DATA PROVIDED: Begin

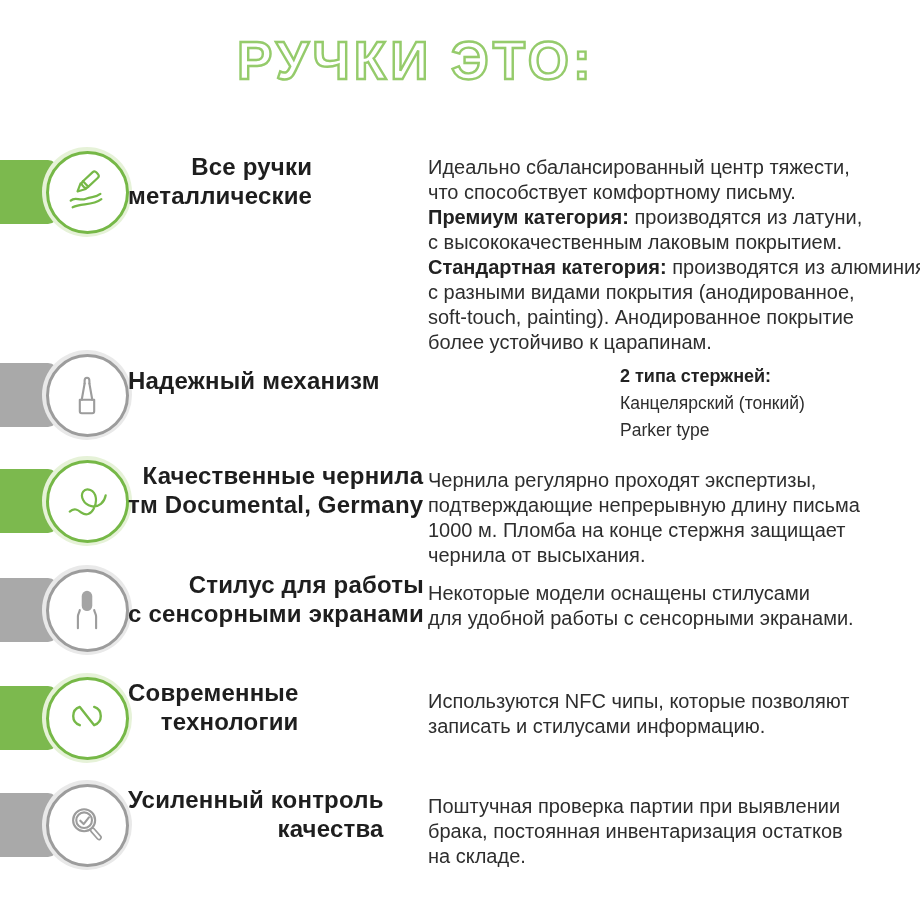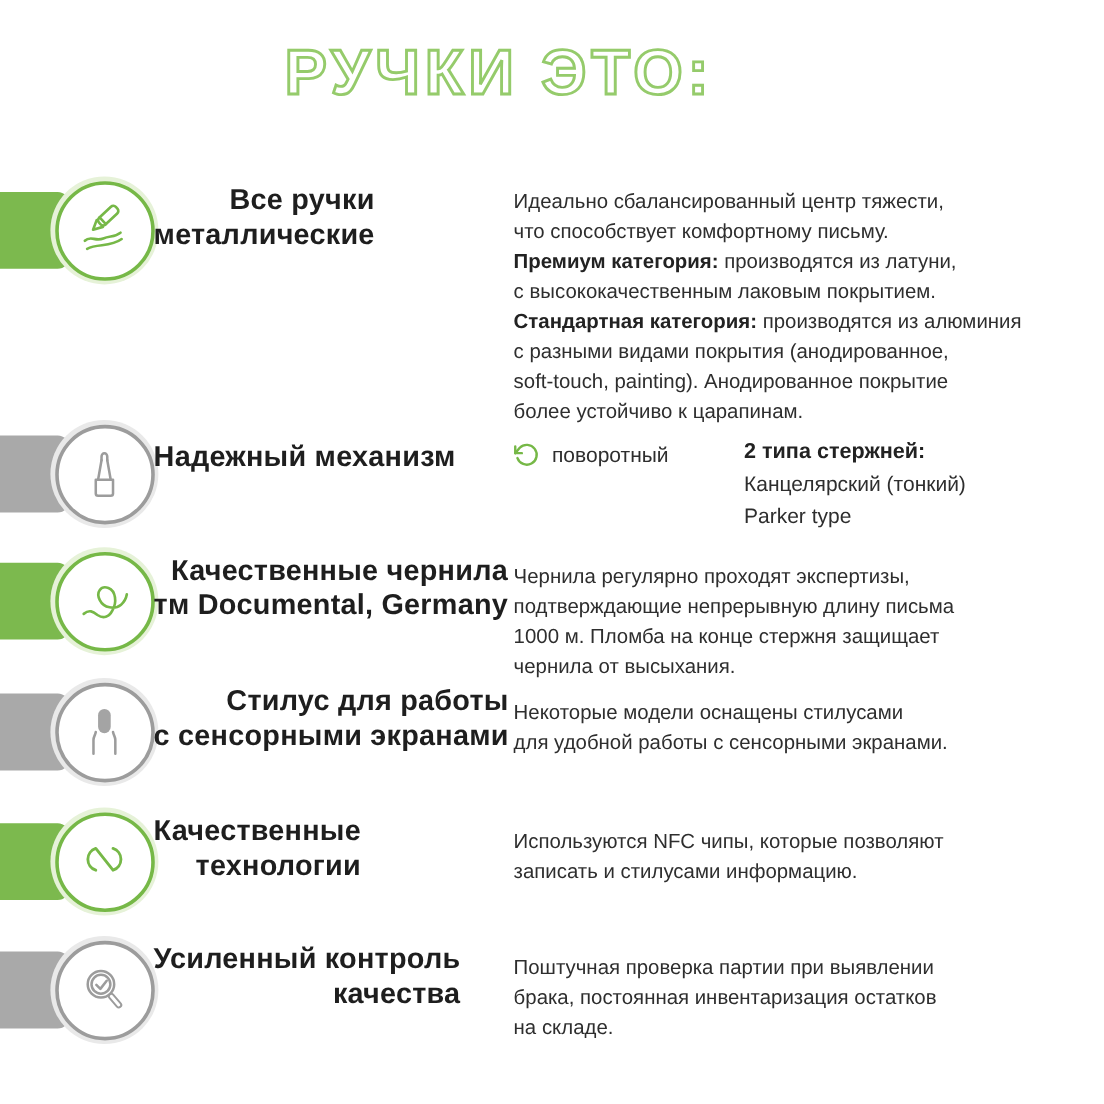"Идеально сбалансированный центр тяжести," .para { font-size: 17px -> 20px }
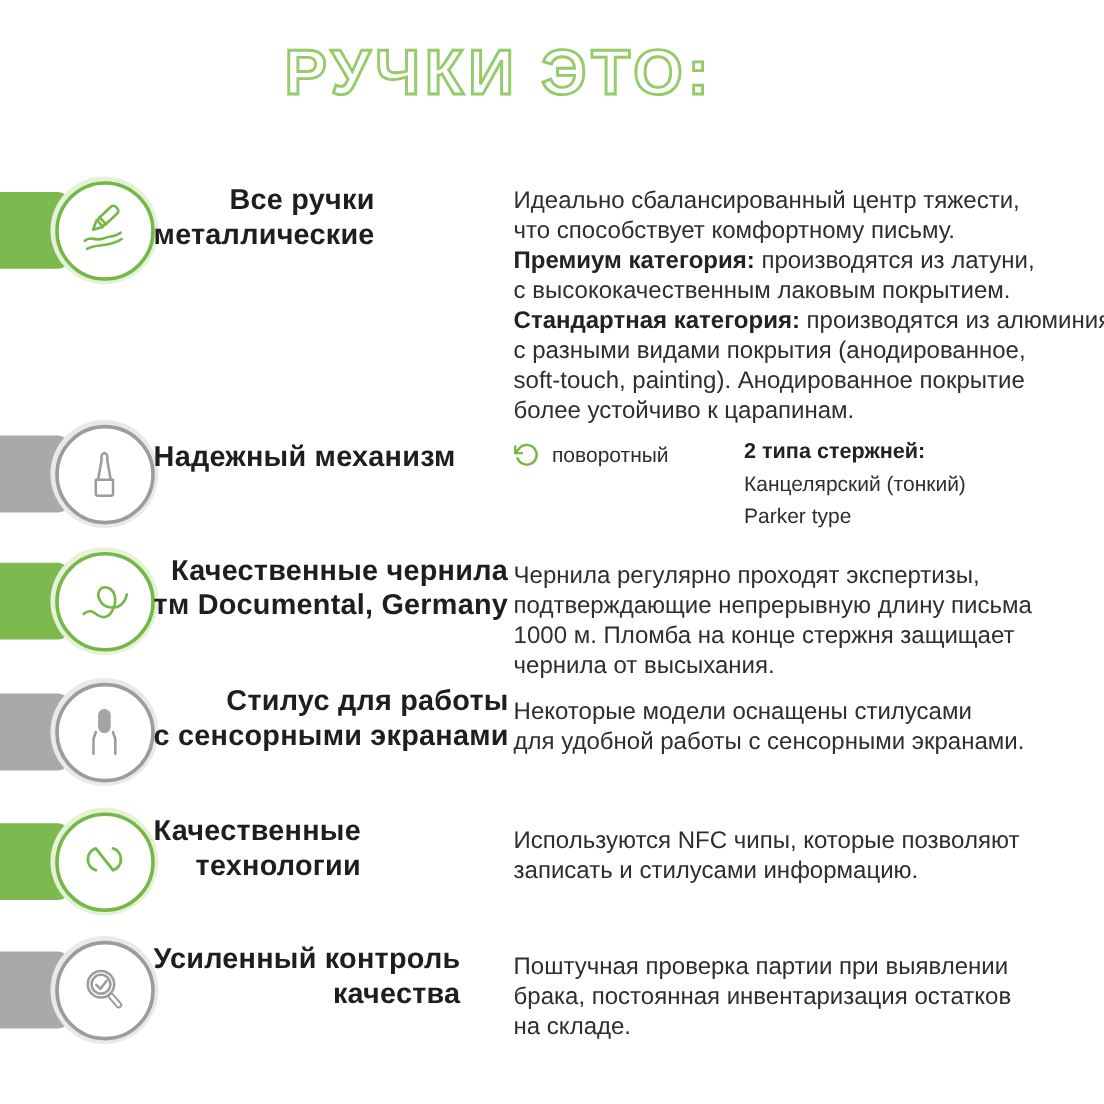"поворотный" div.mech-item { html: <div> <svg> <g> <polyline></polyline> <path></path> </g> </svg> <span>поворотный</span> </div> -> none }
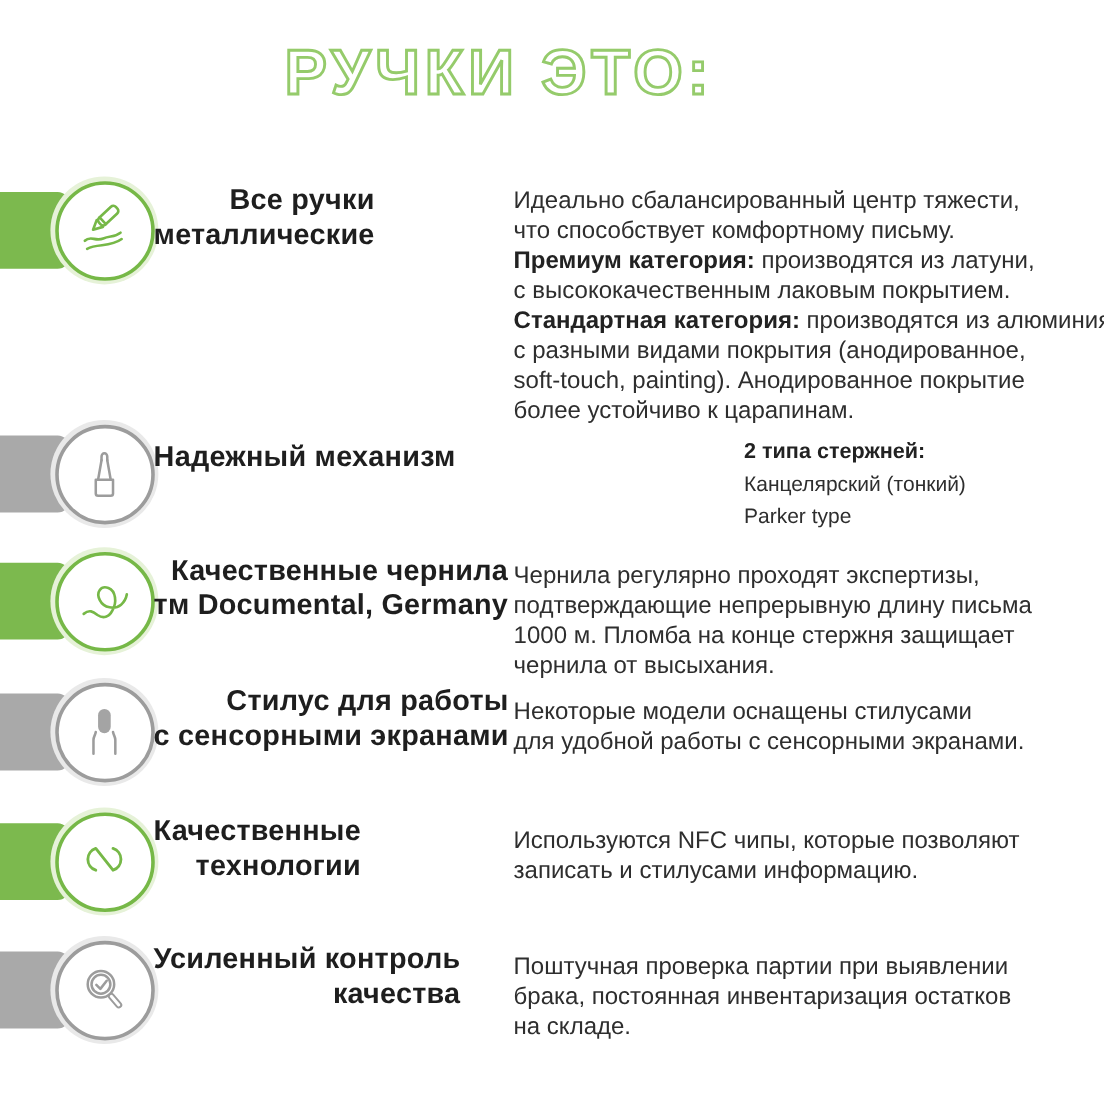"Качественные" h2.heading { text: Качественные -> Современные }
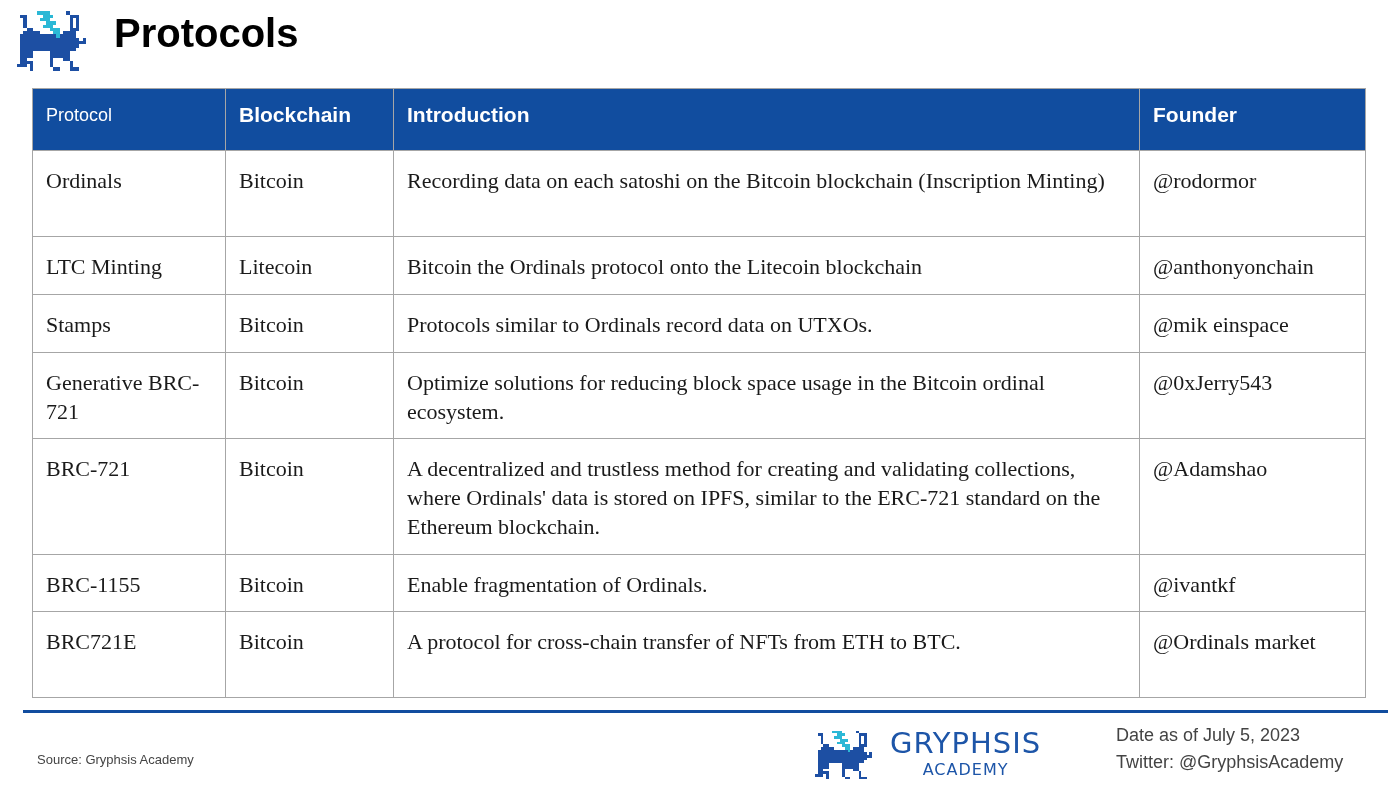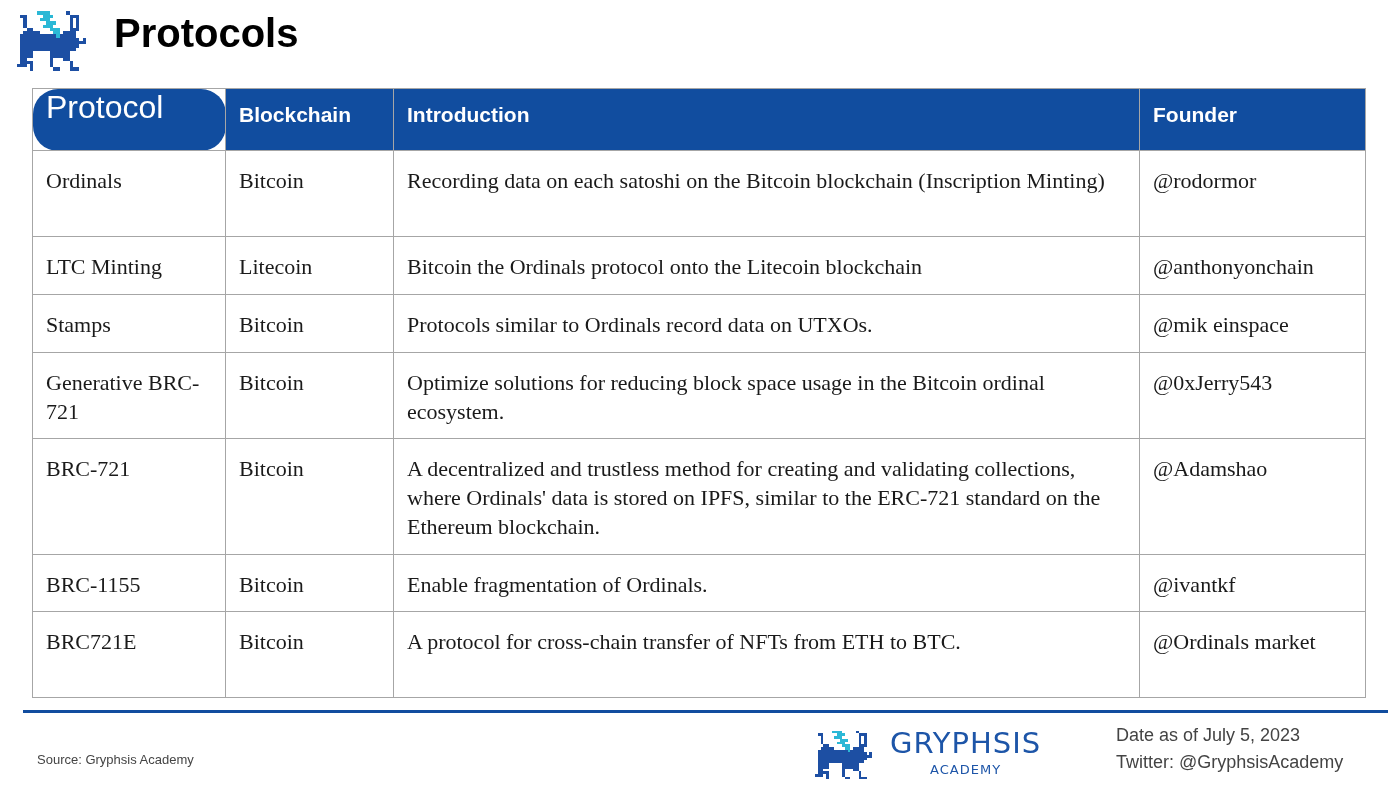"Protocol" table.proto th.light { border-radius: 25px -> none; font-size: 32px -> 18px; padding-top: 0 -> 16px }
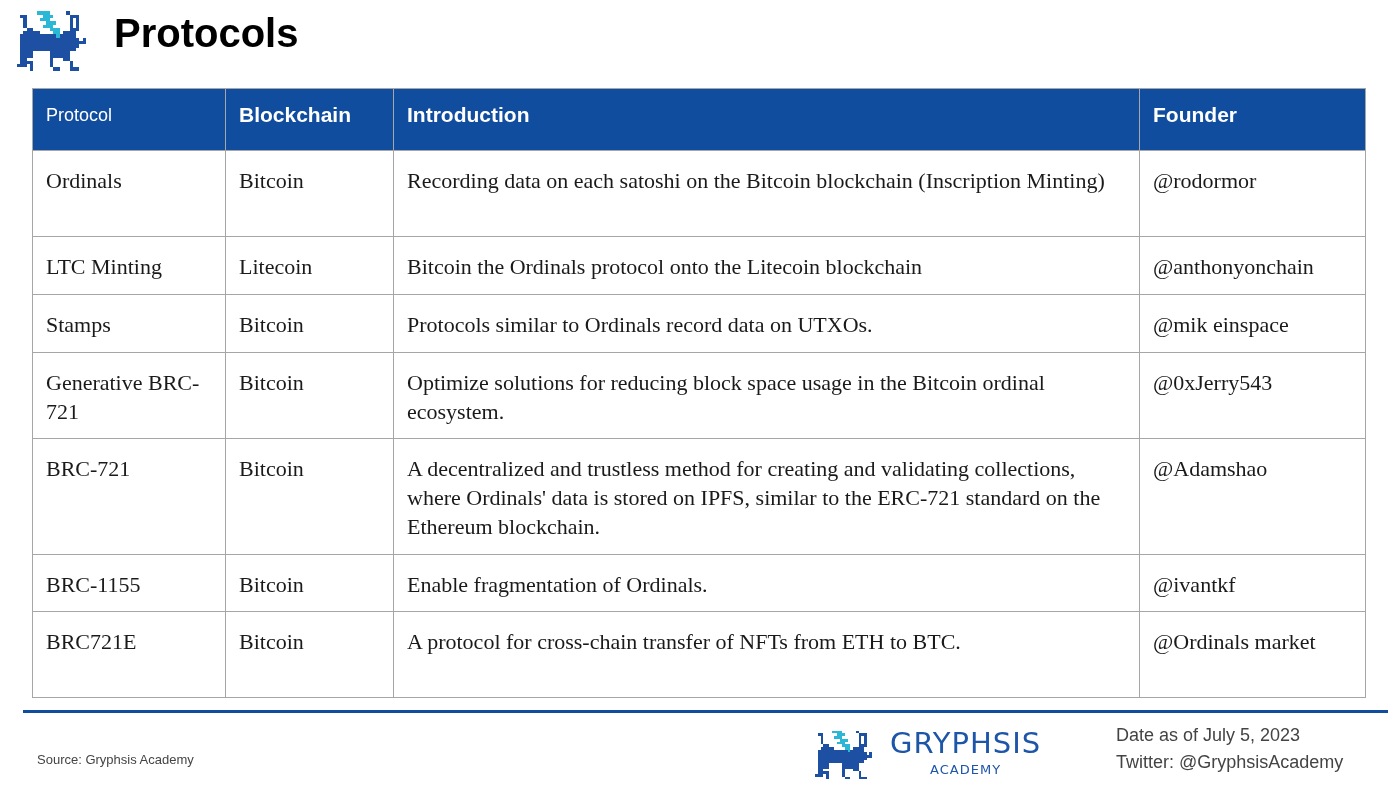"ACADEMY" .brand .b2 { font-size: 13px -> 16px }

DATA PROVIDED: End

● **REQUIRED WORK**: Dropping every picture, restate the material word for word.

● **TASK OUTPUT**:
"Идеально сбалансированный центр тяжести," .para { font-size: 17px -> 20px }
"поворотный" div.mech-item { html: <div> <svg> <g> <polyline></polyline> <path></path> </g> </svg> <span>поворотный</span> </div> -> none }
"Качественные" h2.heading { text: Качественные -> Современные }
"Protocol" table.proto th.light { border-radius: 25px -> none; font-size: 32px -> 18px; padding-top: 0 -> 16px }
"ACADEMY" .brand .b2 { font-size: 13px -> 16px }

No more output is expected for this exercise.